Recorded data
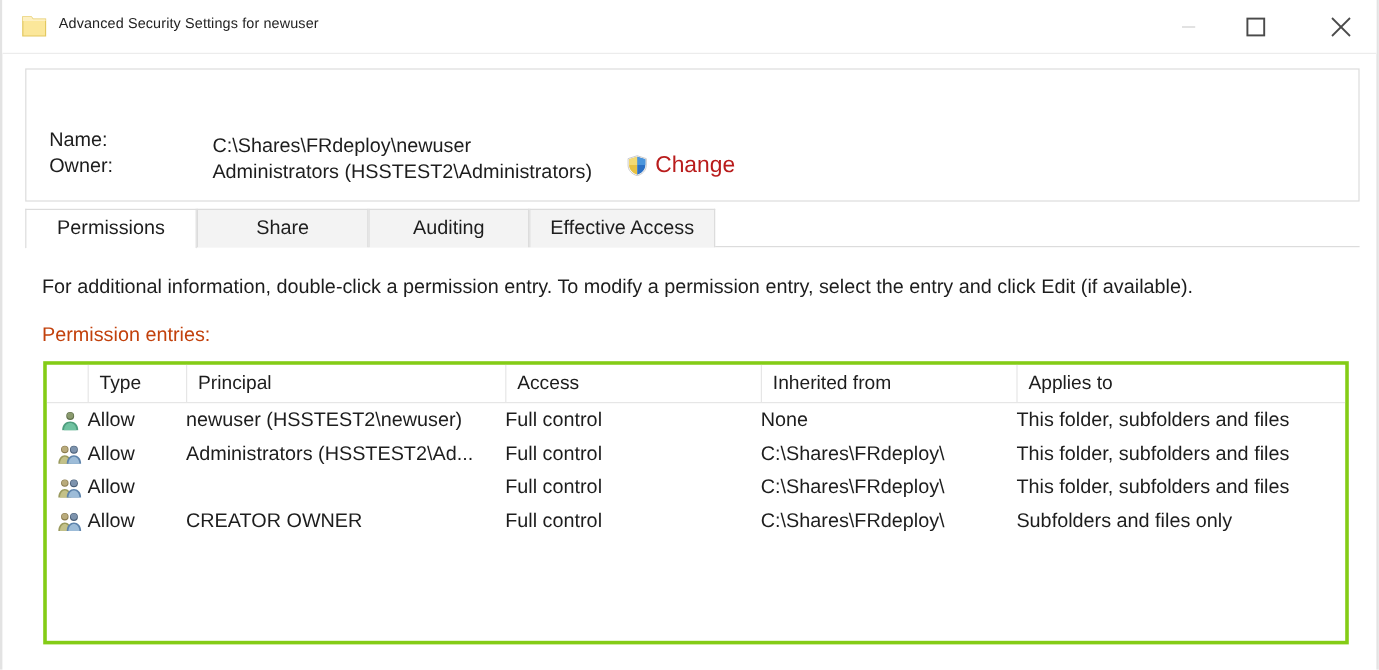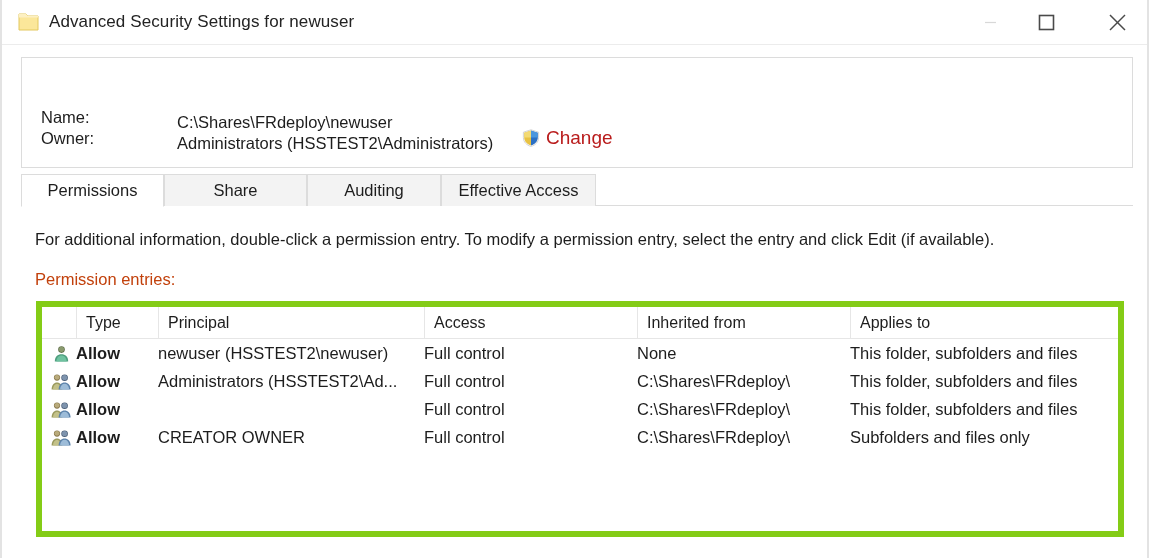--- a/index.html
+++ b/index.html
@@ -39,21 +39,21 @@
     box-sizing: border-box;
   }
   #title-folder-icon {
     position: absolute;
     left: 16px; top: 12px;
     width: 21px; height: 19px;
   }
   #title-text {
     position: absolute;
     left: 47px; top: 12px;
-    font-size: 17px;
+    font-size: 12px;
     color: #232323;
     letter-spacing: 0.1px;
     white-space: nowrap;
   }
   .winctl {
     position: absolute;
     top: 0;
     width: 46px;
     height: 44px;
     display: flex;
@@ -167,21 +167,21 @@
     white-space: nowrap;
   }
 
   
   #listbox {
     position: absolute;
     left: 34px;
     top: 301px;
     width: 1088px;
     height: 236px;
-    border: 6px solid #84cc16;
+    border: 3px solid #84cc16;
     background: #ffffff;
     box-sizing: border-box;
     overflow: hidden;
   }
   #list-header {
     position: absolute;
     left: 0; top: 0;
     width: 100%;
     height: 32px;
     background: #ffffff;
@@ -224,21 +224,21 @@
     overflow: hidden;
   }
   .ico-cell {
     left: 6px;
     width: 26px;
     justify-content: center;
   }
   .ico-cell svg { display: block; }
 
   
-  .col-type     { left: 34px;  width: 76px; font-weight: bold; }
+  .col-type     { left: 34px;  width: 76px; }
   .col-princ    { left: 116px; width: 296px; }
   .col-access   { left: 382px; width: 208px; }
   .col-inherit  { left: 595px; width: 208px; }
   .col-applies  { left: 808px; width: 275px; }
 
   .hc-type      { left: 34px;  width: 82px; }
   .hc-princ     { left: 116px; width: 266px; }
   .hc-access    { left: 382px; width: 213px; }
   .hc-inherit   { left: 595px; width: 213px; }
   .hc-applies   { left: 808px; width: 279px; }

■ TASK ■
Set down exactly the lines beginning at the one that holds "width: 26px;" and ending with the last line of the data.

■ SOLUTION ■
     width: 26px;
     justify-content: center;
   }
   .ico-cell svg { display: block; }
 
   
-  .col-type     { left: 34px;  width: 76px; font-weight: bold; }
+  .col-type     { left: 34px;  width: 76px; }
   .col-princ    { left: 116px; width: 296px; }
   .col-access   { left: 382px; width: 208px; }
   .col-inherit  { left: 595px; width: 208px; }
   .col-applies  { left: 808px; width: 275px; }
 
   .hc-type      { left: 34px;  width: 82px; }
   .hc-princ     { left: 116px; width: 266px; }
   .hc-access    { left: 382px; width: 213px; }
   .hc-inherit   { left: 595px; width: 213px; }
   .hc-applies   { left: 808px; width: 279px; }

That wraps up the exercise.